* What is required *
The answer must be every line from the entries below that contains "barometer".

Revision tracking records:
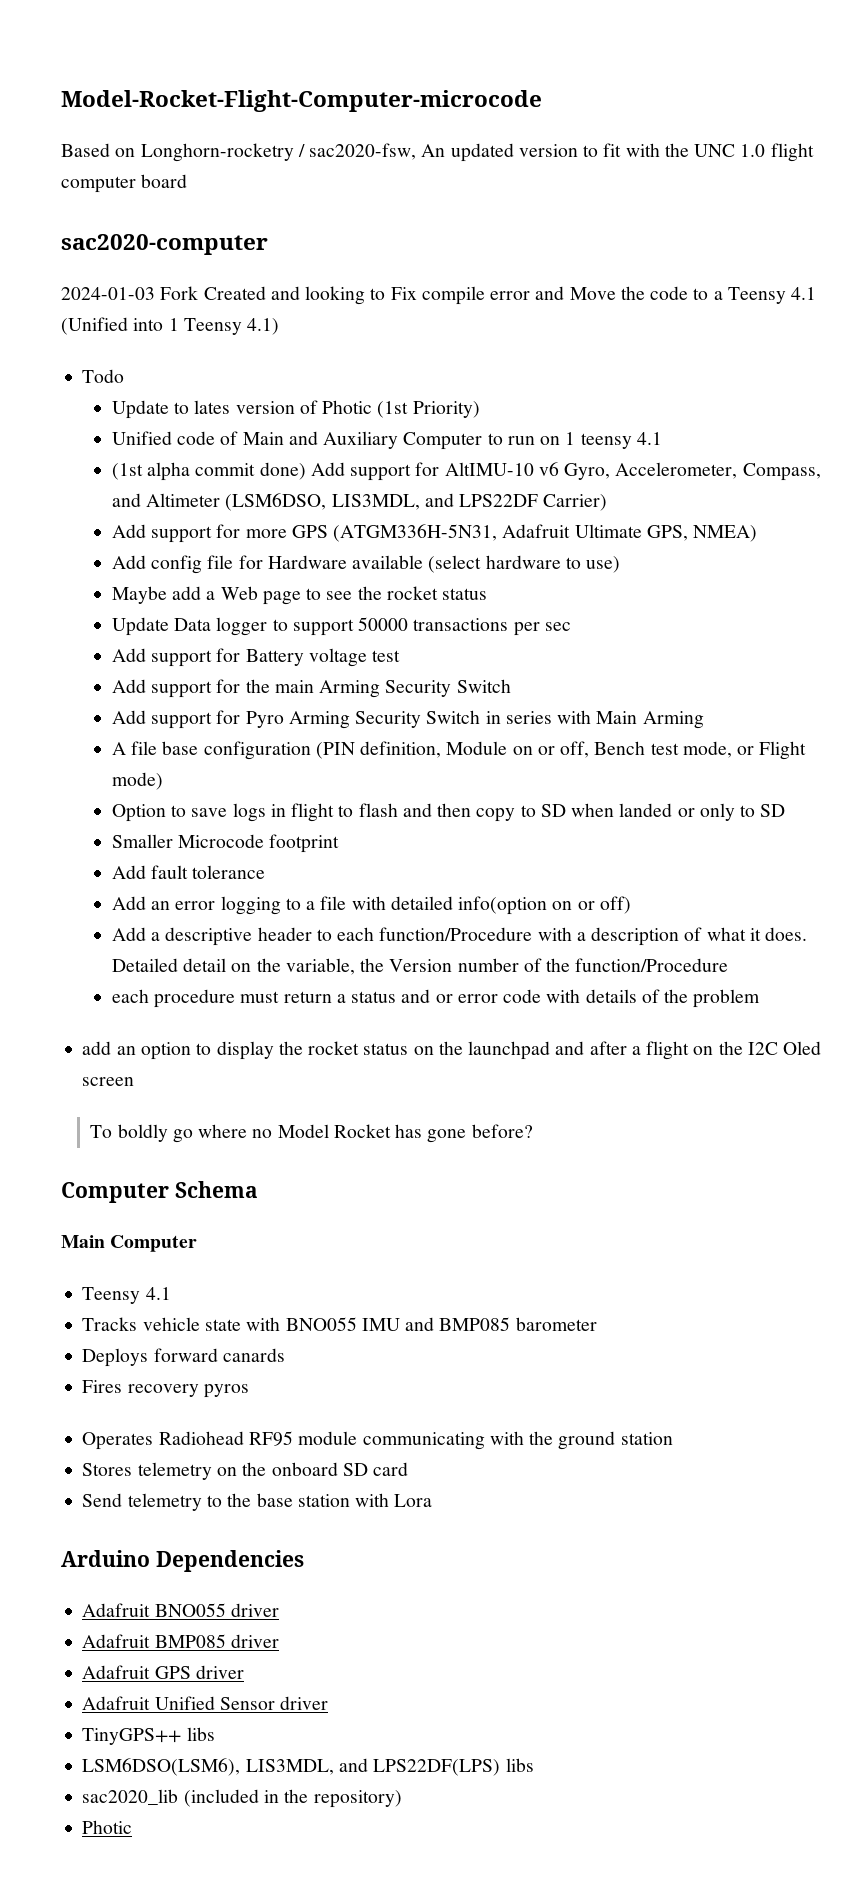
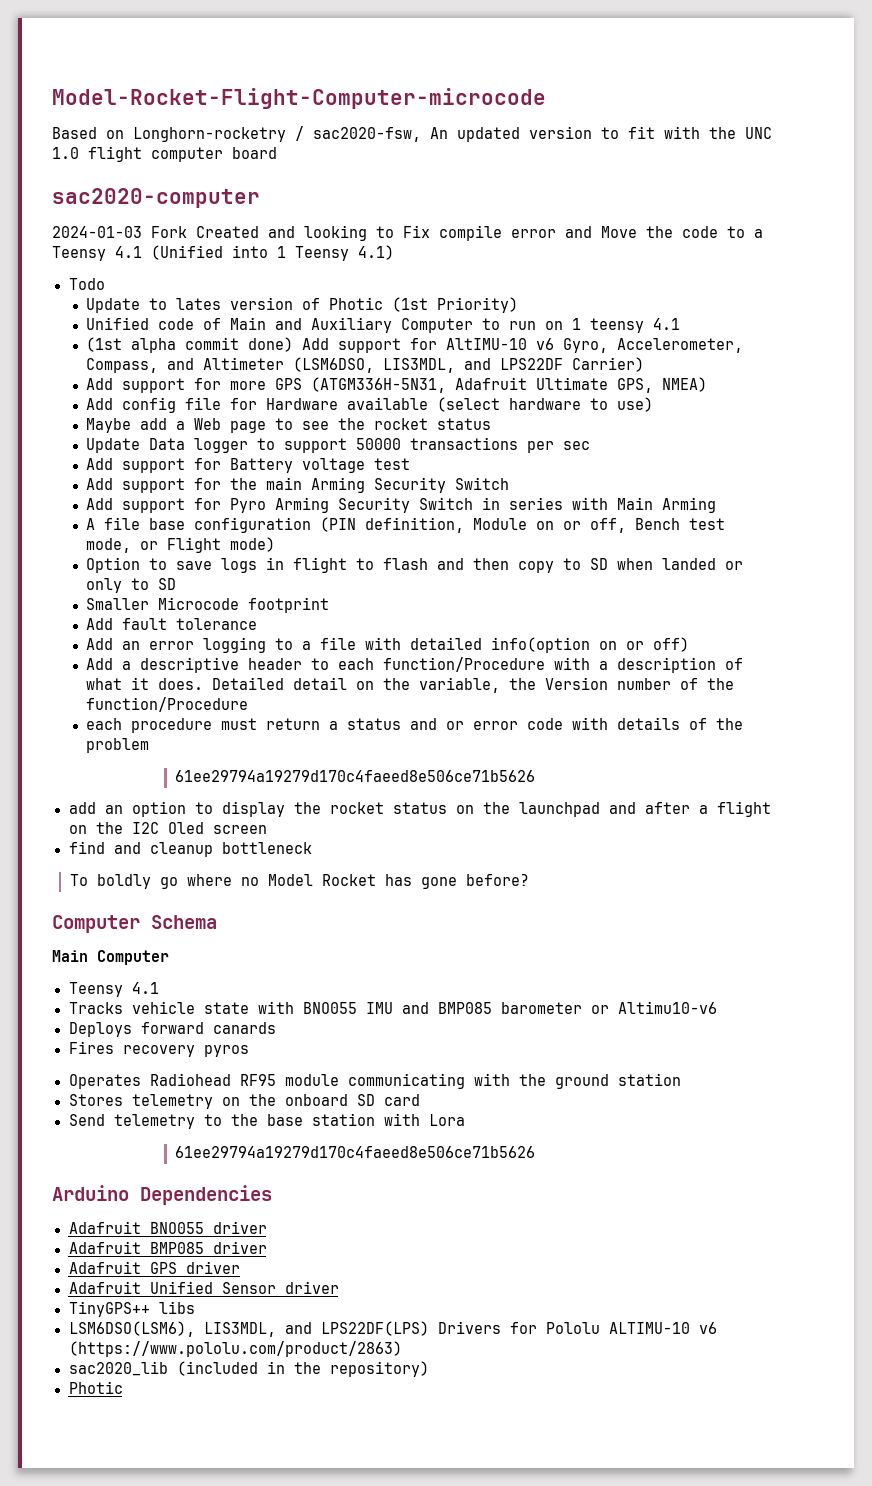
  each procedure must return a status and or error code with details of the problem
+ 61ee29794a19279d170c4faeed8e506ce71b5626
+ find and cleanup bottleneck
- Tracks vehicle state with BNO055 IMU and BMP085 barometer
+ Tracks vehicle state with BNO055 IMU and BMP085 barometer or Altimu10-v6
  Send telemetry to the base station with Lora
+ 61ee29794a19279d170c4faeed8e506ce71b5626
- LSM6DSO(LSM6), LIS3MDL, and LPS22DF(LPS) libs
+ LSM6DSO(LSM6), LIS3MDL, and LPS22DF(LPS) Drivers for Pololu ALTIMU-10 v6 (https://www.pololu.com/product/2863)

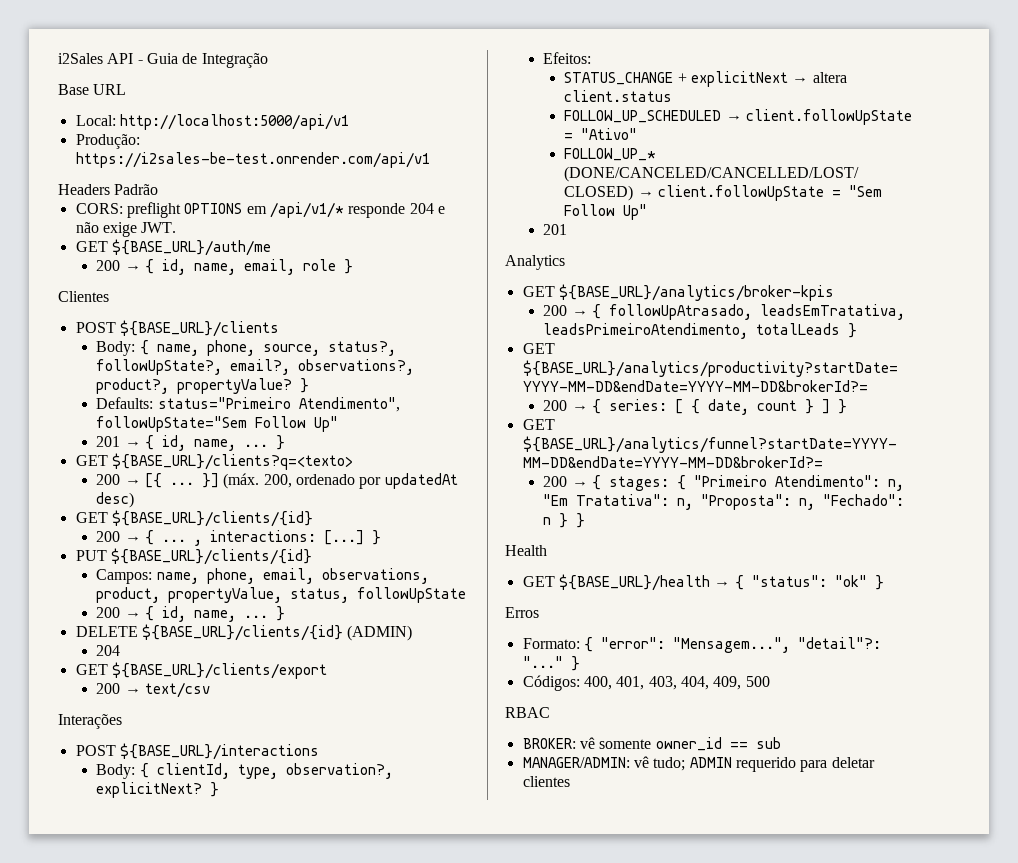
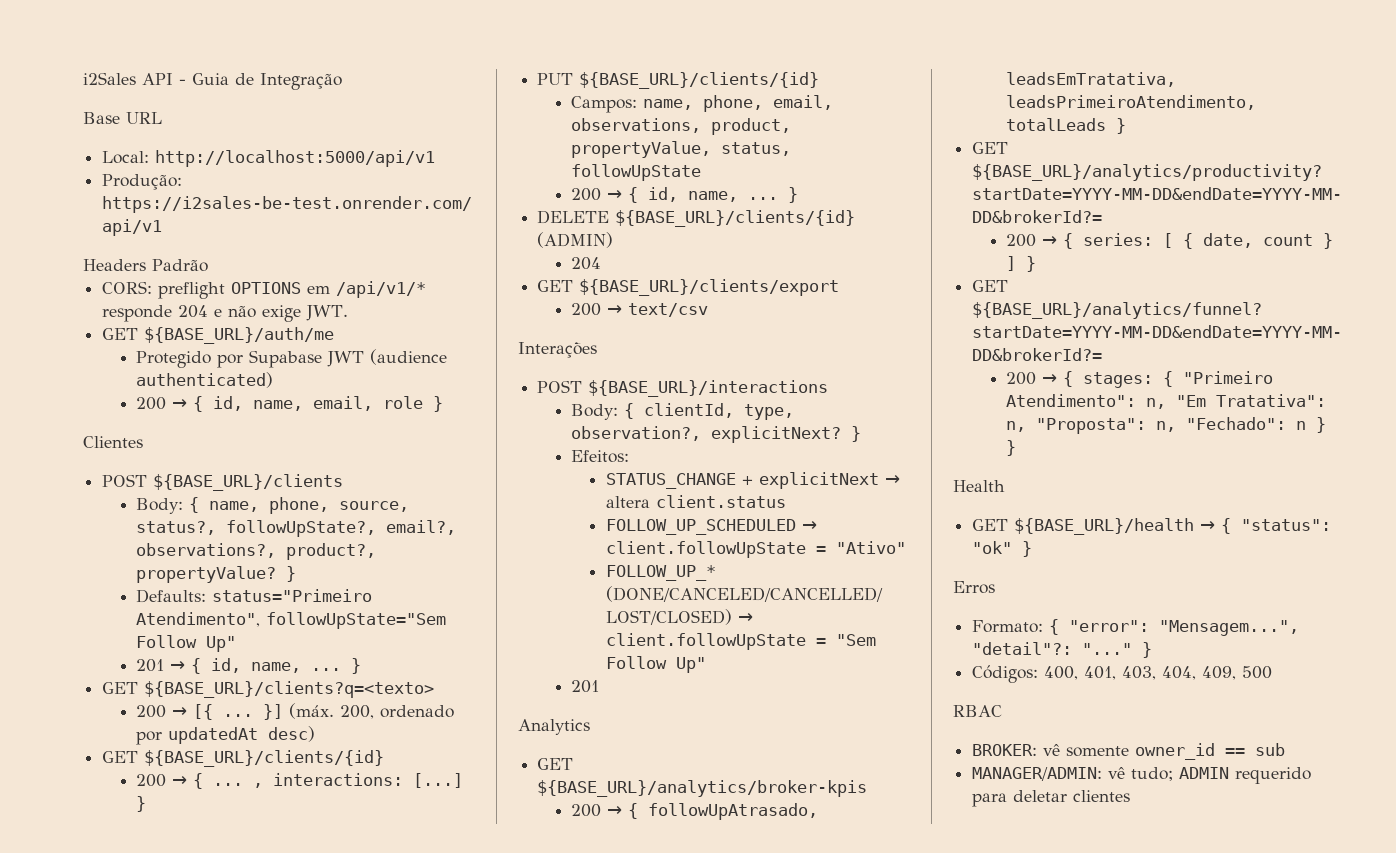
+ Protegido por Supabase JWT (audience authenticated)

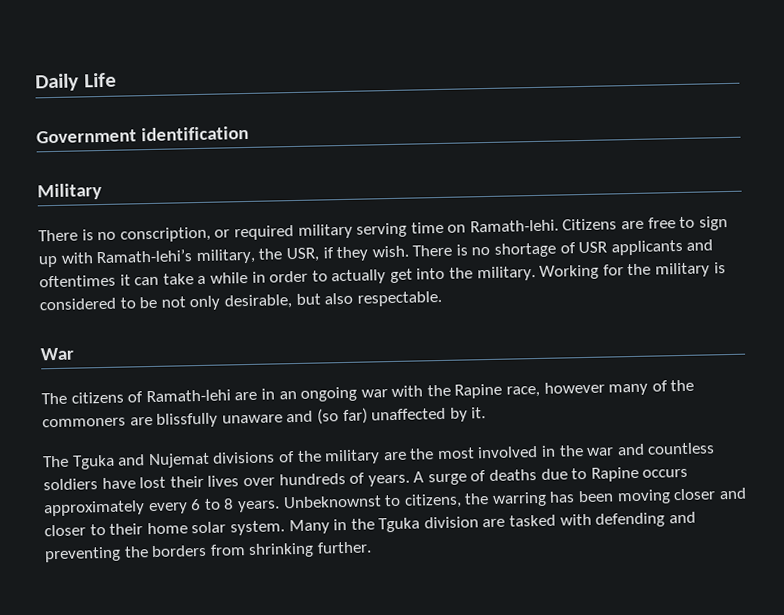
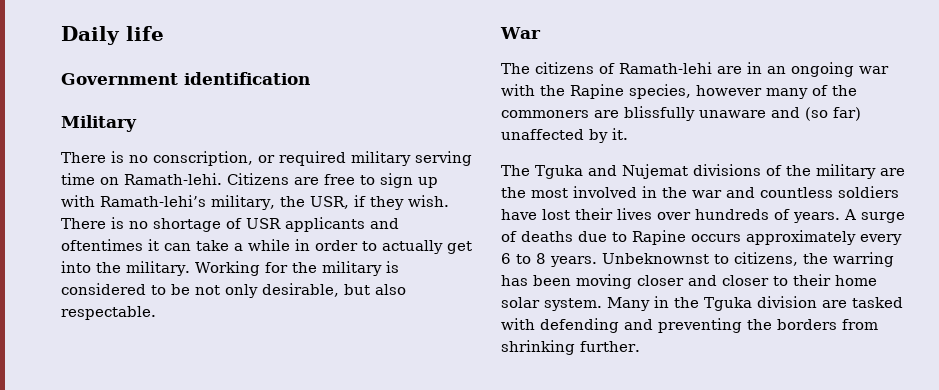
- Daily Life
+ Daily life
- The citizens of Ramath-lehi are in an ongoing war with the Rapine race, however many of the commoners are blissfully unaware and (so far) unaffected by it.
+ The citizens of Ramath-lehi are in an ongoing war with the Rapine species, however many of the commoners are blissfully unaware and (so far) unaffected by it.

* Solution to this task *
- Tracks vehicle state with BNO055 IMU and BMP085 barometer
+ Tracks vehicle state with BNO055 IMU and BMP085 barometer or Altimu10-v6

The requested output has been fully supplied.